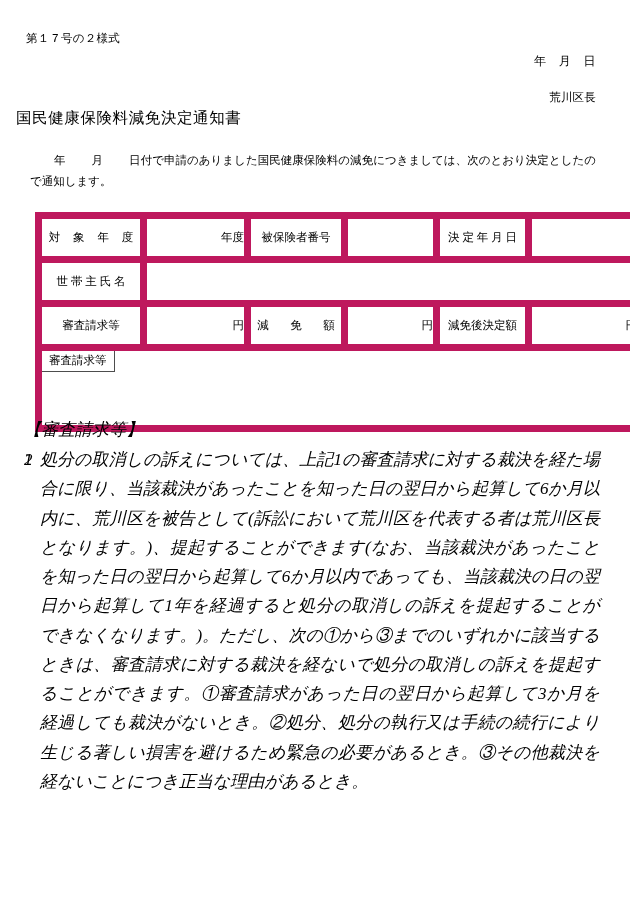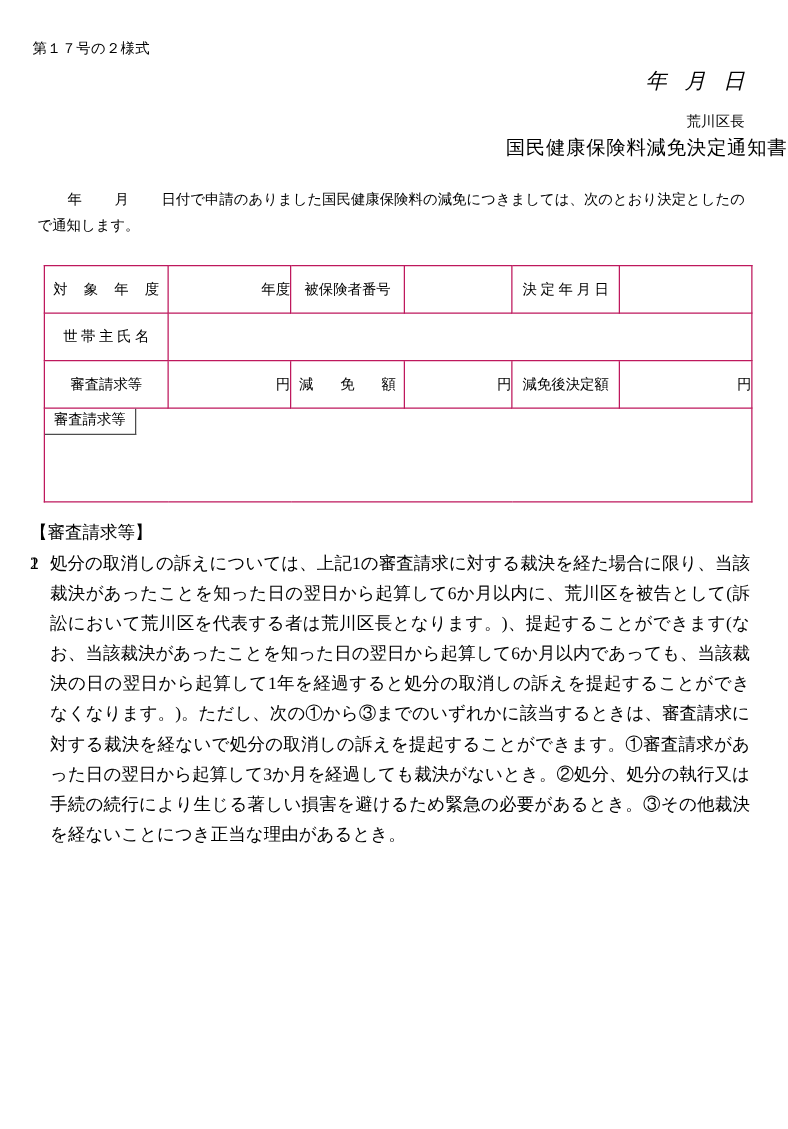--- a/index.html
+++ b/index.html
@@ -27,44 +27,43 @@
     left: 26px;
     top: 31px;
     font-size: 11.5px;
     letter-spacing: 0.2px;
     white-space: nowrap;
   }
   .date-line {
     position: absolute;
     right: 34px;
     top: 53px;
-    font-size: 17px;
+    font-size: 12px;
     letter-spacing: 0.4px;
     white-space: nowrap;
-    font-style: italic;
   }
   .date-line span { margin-left: 9px; }
   .date-line span:first-child { margin-left: 0; }
 
   .issuer {
     position: absolute;
     right: 34px;
     top: 90px;
     font-size: 11.5px;
     letter-spacing: 0.2px;
     white-space: nowrap;
     margin-left: 20px;
   }
 
   .doc-title {
     position: absolute;
-    left: 0;
+    left: 16px;
     right: 0;
     top: 108px;
-    text-align: right;
+    text-align: left;
     font-size: 15.5px;
     letter-spacing: 0.6px;
     white-space: nowrap;
   }
 
   
   .intro {
     position: absolute;
     left: 30px;
     right: 34px;
@@ -81,21 +80,21 @@
   .form-table {
     position: absolute;
     left: 35px;
     top: 212px;
     width: 560px;
     border-collapse: collapse;
     table-layout: fixed;
     font-size: 11.5px;
   }
   .form-table td {
-    border: 1px solid #be185d;
+    border: 7px solid #be185d;
     padding: 0;
     vertical-align: middle;
     height: 37px;
   }
   .lbl {
     text-align: center;
     white-space: nowrap;
     padding: 0 6px;
   }
   .lbl-sp {
@@ -126,22 +125,23 @@
     font-size: 11.5px;
     line-height: 1.15;
   }
 
   
   .notice {
     position: absolute;
     left: 24px;
     right: 30px;
     top: 415px;
-    font-size: 14px;
+    font-size: 17px;
     line-height: 1.72;
+    font-style: italic;
   }
   .notice-head {
     margin: 0 0 1px 0;
     white-space: nowrap;
   }
   .notice-item {
     position: relative;
     padding-left: 16px;
     margin: 0;
     text-align: justify;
————————
Action item — List the lines of the records where "font" occurs.

Expected output —
     font-size: 11.5px;
-    font-size: 17px;
+    font-size: 12px;
-    font-style: italic;
     font-size: 11.5px;
     font-size: 15.5px;
     font-size: 11.5px;
     font-size: 11.5px;
-    font-size: 14px;
+    font-size: 17px;
+    font-style: italic;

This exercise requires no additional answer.